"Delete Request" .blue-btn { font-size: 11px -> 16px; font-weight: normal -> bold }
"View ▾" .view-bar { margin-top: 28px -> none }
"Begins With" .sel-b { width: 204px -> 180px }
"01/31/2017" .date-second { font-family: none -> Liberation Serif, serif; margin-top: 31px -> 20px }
* * *
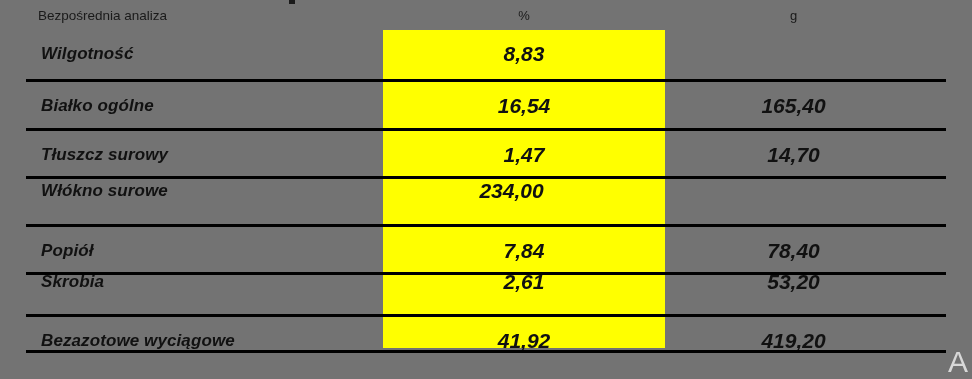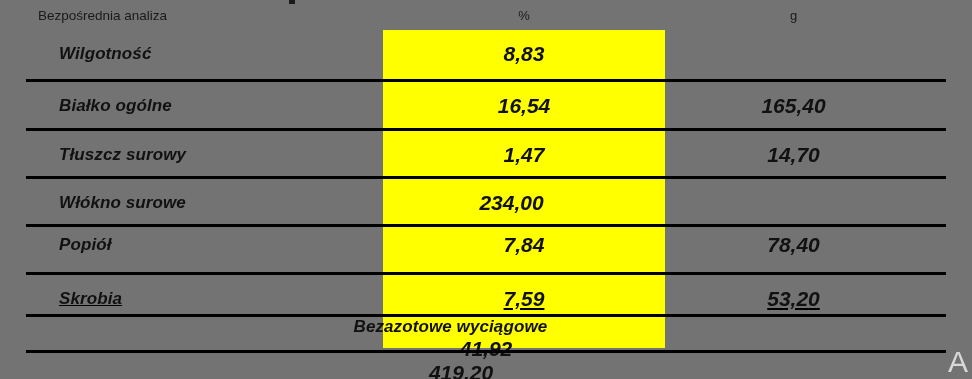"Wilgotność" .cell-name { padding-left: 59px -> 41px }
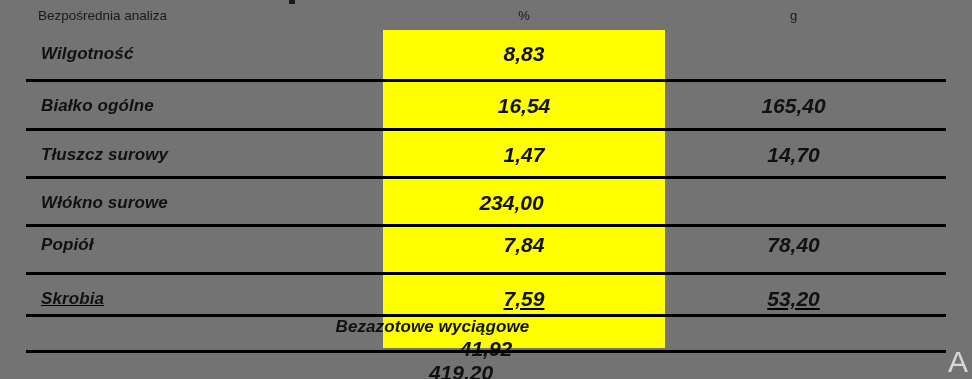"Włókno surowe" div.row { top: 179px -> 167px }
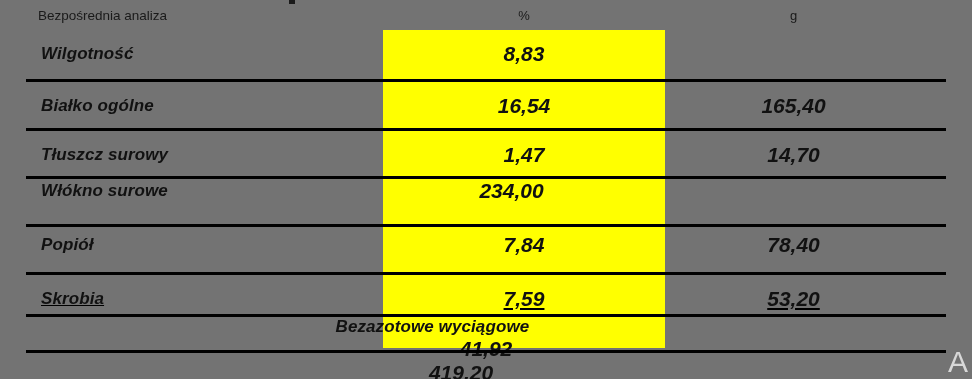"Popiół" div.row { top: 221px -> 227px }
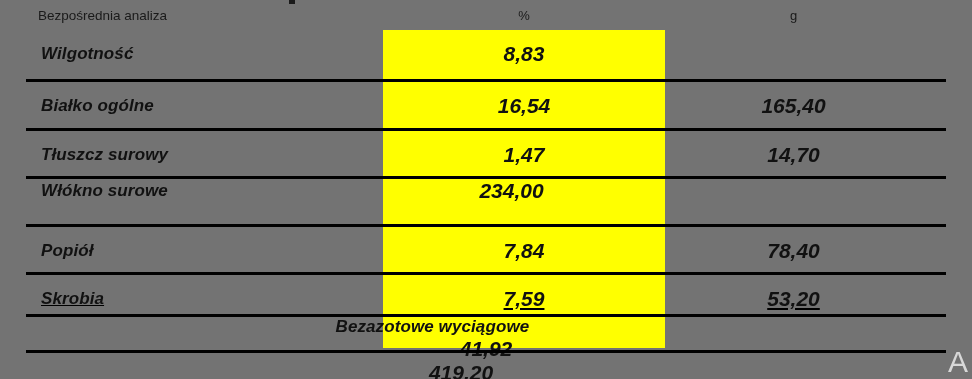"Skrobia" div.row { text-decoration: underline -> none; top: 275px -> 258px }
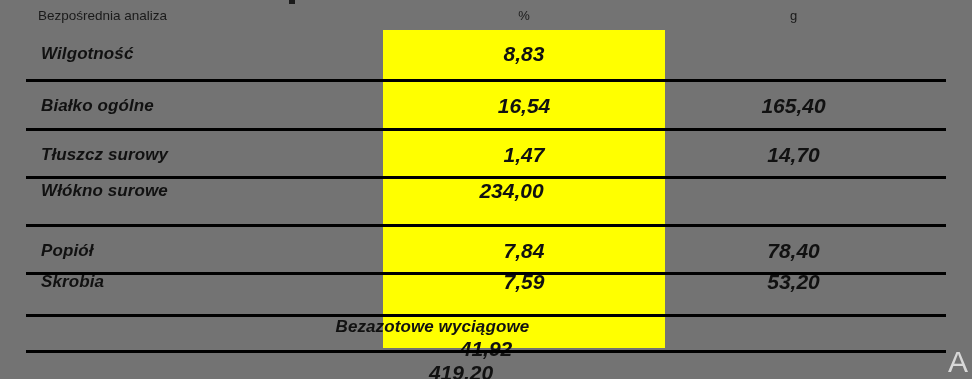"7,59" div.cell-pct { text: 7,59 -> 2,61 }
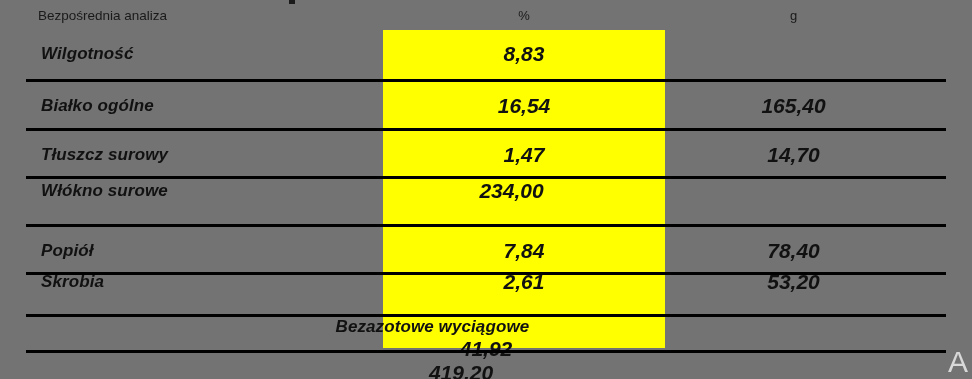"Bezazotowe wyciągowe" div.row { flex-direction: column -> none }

→ What you need to do
Reproduce, word for word, everything in the listing above from the line containing "text-decoration: underline ->" down to the line containing "flex-direction: column ->", both of them included. No pictures.

→ Response to this exercise
"Skrobia" div.row { text-decoration: underline -> none; top: 275px -> 258px }
"7,59" div.cell-pct { text: 7,59 -> 2,61 }
"Bezazotowe wyciągowe" div.row { flex-direction: column -> none }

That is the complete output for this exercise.